** Goal of the exercise **
Transcribe, word for word and without additions, each line below from the one containing "[168,12,317,29] 2026年7月22日 星期三" through the one containing "[508,287,954,539] [image] | LIVE -> none", both ends included.

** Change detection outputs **
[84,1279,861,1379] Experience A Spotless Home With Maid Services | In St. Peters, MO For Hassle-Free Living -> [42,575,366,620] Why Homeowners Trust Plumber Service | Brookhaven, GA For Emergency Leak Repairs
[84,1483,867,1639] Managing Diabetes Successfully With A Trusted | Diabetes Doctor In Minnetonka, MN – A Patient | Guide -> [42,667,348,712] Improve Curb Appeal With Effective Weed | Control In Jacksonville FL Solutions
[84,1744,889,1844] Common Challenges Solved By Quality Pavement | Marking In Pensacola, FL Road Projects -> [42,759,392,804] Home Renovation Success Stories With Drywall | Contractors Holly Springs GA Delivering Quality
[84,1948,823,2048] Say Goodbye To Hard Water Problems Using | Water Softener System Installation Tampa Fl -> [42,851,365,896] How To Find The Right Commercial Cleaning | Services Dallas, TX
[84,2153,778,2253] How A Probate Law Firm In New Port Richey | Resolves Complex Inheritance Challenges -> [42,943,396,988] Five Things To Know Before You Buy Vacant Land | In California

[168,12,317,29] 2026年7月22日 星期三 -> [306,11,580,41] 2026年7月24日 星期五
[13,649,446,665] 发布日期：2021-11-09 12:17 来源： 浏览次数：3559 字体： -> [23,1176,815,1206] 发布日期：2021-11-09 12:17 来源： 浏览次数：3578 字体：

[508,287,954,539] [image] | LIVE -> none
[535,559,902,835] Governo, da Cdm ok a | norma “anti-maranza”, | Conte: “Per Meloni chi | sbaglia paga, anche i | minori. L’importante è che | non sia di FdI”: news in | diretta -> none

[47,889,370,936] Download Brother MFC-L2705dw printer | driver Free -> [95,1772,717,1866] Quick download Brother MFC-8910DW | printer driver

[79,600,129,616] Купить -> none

** Problem solution **
[168,12,317,29] 2026年7月22日 星期三 -> [306,11,580,41] 2026年7月24日 星期五
[13,649,446,665] 发布日期：2021-11-09 12:17 来源： 浏览次数：3559 字体： -> [23,1176,815,1206] 发布日期：2021-11-09 12:17 来源： 浏览次数：3578 字体：

[508,287,954,539] [image] | LIVE -> none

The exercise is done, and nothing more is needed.